Camondo, a painter, wakes up one morning in his studio with his head missing, it having been yanked from his body the night before by Marieta, a model. This is a punishment from the gods, who have already taken away his artistic talent. Now, mysteriously resurrected but not quite intact, Camondo wanders about a seaside town wearing a Franciscan habit stolen from church in an attempt to disguise himself.
Published posthumously, When I Think of My Missing Head, by the Chilean painter and novelist Adolfo Couve, here translated for the first time into English by Jessica Sequeira, is a phantasmagorical literary experiment, an existential puzzle with pieces that fit together by secret logic. With tones that are gothic and surrealist, symbolist and magical, this is a highly original work of terror and fantasia.

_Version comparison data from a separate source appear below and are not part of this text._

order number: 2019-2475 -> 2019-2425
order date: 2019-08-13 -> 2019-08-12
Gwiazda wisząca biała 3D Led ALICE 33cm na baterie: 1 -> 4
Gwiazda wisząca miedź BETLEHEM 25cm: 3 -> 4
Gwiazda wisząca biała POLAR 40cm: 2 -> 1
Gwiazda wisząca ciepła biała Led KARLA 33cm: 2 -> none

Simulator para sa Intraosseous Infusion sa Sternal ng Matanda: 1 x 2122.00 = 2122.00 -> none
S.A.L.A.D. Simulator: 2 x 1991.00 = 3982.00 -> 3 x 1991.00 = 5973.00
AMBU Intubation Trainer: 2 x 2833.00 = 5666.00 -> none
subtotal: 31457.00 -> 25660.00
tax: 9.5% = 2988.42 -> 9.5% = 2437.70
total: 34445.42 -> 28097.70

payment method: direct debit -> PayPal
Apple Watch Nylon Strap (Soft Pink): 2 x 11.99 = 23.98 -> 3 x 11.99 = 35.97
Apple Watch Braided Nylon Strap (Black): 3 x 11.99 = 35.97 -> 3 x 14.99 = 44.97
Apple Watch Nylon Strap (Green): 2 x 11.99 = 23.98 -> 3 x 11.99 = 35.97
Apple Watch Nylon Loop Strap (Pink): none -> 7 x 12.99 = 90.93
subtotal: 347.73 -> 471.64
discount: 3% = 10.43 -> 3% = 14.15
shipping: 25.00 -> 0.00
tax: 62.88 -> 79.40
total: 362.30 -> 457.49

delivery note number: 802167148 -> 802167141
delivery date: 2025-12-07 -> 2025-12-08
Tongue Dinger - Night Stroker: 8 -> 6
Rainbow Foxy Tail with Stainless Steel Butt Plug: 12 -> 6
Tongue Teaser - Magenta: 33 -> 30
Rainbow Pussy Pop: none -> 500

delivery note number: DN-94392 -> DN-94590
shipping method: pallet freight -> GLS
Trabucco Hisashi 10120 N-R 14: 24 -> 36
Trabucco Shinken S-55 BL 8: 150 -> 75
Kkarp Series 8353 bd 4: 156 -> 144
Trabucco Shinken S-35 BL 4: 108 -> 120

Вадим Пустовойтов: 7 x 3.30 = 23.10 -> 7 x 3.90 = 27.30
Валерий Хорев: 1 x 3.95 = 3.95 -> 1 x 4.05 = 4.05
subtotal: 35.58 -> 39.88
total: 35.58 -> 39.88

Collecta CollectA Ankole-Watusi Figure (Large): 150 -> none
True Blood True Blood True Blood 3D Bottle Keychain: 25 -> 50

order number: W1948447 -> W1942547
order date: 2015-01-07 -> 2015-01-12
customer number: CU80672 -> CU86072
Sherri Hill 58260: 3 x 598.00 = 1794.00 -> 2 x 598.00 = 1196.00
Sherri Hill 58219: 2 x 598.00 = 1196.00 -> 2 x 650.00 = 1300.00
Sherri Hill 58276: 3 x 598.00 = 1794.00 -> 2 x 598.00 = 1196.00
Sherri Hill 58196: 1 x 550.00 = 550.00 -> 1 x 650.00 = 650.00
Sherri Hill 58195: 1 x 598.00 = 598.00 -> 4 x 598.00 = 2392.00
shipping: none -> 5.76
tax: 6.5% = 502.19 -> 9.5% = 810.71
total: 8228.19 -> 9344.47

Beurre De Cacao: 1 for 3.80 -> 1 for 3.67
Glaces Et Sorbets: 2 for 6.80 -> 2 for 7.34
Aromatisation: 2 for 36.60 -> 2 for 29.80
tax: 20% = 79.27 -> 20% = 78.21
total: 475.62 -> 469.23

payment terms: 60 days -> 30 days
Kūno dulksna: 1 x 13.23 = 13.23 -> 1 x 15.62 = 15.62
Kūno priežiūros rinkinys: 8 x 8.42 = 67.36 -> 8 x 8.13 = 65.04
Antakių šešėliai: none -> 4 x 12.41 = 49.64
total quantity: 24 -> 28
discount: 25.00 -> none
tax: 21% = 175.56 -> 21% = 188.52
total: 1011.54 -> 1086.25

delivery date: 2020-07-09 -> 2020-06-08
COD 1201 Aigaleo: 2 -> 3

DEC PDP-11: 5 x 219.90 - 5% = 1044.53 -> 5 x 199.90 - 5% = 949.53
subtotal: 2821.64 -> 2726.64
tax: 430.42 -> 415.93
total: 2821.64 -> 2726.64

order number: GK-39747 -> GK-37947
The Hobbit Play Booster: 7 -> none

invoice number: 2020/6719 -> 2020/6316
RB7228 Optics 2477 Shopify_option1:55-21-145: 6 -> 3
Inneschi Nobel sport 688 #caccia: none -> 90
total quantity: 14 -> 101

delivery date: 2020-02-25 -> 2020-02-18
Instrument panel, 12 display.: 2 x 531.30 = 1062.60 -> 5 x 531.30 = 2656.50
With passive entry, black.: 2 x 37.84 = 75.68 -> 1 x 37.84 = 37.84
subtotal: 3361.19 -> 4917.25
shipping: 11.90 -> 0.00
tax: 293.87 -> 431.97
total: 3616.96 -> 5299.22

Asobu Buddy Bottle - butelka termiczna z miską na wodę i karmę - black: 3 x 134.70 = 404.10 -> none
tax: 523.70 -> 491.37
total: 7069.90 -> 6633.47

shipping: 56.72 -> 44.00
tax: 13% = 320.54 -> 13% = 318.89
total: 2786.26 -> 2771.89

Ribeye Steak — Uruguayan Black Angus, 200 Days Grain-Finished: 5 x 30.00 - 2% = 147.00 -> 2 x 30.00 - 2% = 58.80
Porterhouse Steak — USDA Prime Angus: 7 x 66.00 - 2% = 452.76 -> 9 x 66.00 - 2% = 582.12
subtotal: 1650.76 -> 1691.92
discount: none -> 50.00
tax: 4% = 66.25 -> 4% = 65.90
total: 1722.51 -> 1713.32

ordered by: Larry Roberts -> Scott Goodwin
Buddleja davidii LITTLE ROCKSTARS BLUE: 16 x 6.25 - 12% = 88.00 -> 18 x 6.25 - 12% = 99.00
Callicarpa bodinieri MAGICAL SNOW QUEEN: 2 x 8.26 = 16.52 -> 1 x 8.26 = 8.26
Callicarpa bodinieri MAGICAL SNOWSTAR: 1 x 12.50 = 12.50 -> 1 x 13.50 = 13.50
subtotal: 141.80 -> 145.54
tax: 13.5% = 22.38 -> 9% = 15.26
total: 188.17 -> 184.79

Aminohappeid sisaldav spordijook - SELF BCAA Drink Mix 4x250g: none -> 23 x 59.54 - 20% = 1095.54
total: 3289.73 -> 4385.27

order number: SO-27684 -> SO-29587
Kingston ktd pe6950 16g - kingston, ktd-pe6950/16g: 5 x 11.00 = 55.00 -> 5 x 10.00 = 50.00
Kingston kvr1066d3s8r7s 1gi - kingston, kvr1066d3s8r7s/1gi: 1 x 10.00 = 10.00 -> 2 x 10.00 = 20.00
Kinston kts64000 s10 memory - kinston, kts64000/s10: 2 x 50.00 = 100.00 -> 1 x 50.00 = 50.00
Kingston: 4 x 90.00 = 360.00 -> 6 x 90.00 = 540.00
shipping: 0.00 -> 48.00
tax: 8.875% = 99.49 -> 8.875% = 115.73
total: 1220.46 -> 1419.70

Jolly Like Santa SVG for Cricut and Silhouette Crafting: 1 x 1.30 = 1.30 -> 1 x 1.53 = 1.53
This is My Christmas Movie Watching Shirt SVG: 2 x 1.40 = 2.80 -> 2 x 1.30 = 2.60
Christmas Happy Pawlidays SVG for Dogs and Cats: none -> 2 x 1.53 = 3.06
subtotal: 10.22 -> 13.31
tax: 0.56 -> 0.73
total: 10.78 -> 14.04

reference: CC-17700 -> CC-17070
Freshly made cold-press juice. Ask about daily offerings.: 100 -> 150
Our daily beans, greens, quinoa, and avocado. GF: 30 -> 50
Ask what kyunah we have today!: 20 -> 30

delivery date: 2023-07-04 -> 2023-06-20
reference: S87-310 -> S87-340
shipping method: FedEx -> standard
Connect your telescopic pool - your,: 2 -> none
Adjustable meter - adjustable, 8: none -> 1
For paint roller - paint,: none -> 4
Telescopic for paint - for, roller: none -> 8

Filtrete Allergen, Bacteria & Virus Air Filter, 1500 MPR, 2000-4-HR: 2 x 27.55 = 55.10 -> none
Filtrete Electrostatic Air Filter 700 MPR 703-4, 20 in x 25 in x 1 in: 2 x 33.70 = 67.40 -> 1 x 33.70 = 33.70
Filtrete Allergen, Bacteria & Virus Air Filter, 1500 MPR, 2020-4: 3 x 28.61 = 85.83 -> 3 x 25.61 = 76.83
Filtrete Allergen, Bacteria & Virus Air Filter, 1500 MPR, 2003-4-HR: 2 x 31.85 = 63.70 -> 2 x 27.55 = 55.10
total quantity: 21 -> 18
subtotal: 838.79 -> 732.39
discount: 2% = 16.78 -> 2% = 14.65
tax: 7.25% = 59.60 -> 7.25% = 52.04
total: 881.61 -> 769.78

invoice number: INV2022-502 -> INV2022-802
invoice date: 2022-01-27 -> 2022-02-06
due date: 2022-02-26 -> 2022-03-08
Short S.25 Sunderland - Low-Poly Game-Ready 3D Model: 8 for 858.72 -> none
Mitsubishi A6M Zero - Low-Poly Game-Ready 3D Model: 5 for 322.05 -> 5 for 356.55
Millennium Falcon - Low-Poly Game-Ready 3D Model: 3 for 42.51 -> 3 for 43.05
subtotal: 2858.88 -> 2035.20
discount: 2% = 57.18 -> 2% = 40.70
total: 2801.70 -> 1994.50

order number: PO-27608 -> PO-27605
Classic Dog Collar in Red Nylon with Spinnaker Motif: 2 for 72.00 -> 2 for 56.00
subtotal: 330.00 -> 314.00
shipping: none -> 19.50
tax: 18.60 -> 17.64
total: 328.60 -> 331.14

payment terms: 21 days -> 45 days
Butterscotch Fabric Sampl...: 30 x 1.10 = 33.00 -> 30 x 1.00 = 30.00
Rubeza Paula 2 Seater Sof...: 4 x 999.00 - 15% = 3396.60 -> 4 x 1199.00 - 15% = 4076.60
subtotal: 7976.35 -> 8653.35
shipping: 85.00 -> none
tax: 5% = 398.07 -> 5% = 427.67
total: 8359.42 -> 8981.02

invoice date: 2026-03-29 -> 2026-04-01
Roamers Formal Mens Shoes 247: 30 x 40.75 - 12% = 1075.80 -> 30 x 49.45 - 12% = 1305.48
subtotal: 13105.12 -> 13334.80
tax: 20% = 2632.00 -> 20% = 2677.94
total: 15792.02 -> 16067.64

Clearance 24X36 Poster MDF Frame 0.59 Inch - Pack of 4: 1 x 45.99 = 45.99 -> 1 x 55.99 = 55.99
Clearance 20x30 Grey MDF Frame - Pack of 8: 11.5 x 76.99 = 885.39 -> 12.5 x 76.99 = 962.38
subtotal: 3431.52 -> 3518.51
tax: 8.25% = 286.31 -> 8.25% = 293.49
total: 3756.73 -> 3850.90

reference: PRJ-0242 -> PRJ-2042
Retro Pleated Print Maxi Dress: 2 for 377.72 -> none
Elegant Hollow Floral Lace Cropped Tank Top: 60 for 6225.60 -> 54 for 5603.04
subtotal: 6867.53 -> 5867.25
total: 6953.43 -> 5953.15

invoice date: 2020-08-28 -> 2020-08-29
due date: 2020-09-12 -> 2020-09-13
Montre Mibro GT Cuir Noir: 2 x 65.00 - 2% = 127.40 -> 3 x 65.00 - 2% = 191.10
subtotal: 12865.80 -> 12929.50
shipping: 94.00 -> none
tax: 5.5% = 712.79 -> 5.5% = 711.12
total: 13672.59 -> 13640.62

This posthumous final work by Couve (1940–1998), a Chilean author and painter, is both perfectly readable and totally incomprehensible. Its subtitle is “The Second Comedy,” and it follows La comedia del arte (1995), which shares with this book the principal character of the painter Camondo. Camondo has lost his head—his literal, physical head, which has been turned into wax by the Olympian deities and removed from his shoulders by an angry former model. Few other facts can be ascertained from the narrative, which, while consistently using plain, simple language, jumps from time to time, place to place, and person to person with no obvious pattern. Several conflicting accounts are given of whether and how Camondo gets back his head, and no attempt is ever made to explain how he can live, see, and communicate without its presence. This isn’t magical realism, but an insistent anti-narrative: it takes effort and skill to maintain this sort of clarity at the sentence level without producing some kind of comprehensible overall schema. As a fiercely experimental piece of literature, this will interest fans of Kathy Acker or William S. Burroughs, but conventional enjoyment is almost entirely absent. - Publishers Weekly


The phenomenological condition of headlessness — that is, the absence of a head — has a curiously rich history in Western literature and philosophy. Political theorists from Saint Paul to Thomas Hobbes to Carl Schmitt have taken on the question from a social perspective; interested in the idea of human society as an organic body with a sovereign as head, they have argued that any organization without this head will descend into chaos, and that no matter what claims on behalf of the viability of a headless state might be made by French anarcho-socialists like Fourier, Saint-Simon and Proudhon, and later English corporatists like Barker, Laski, and Cole, society is unworkable should the head be removed. The failures of a ‘headless society’ have been painted in the most vivid of colors.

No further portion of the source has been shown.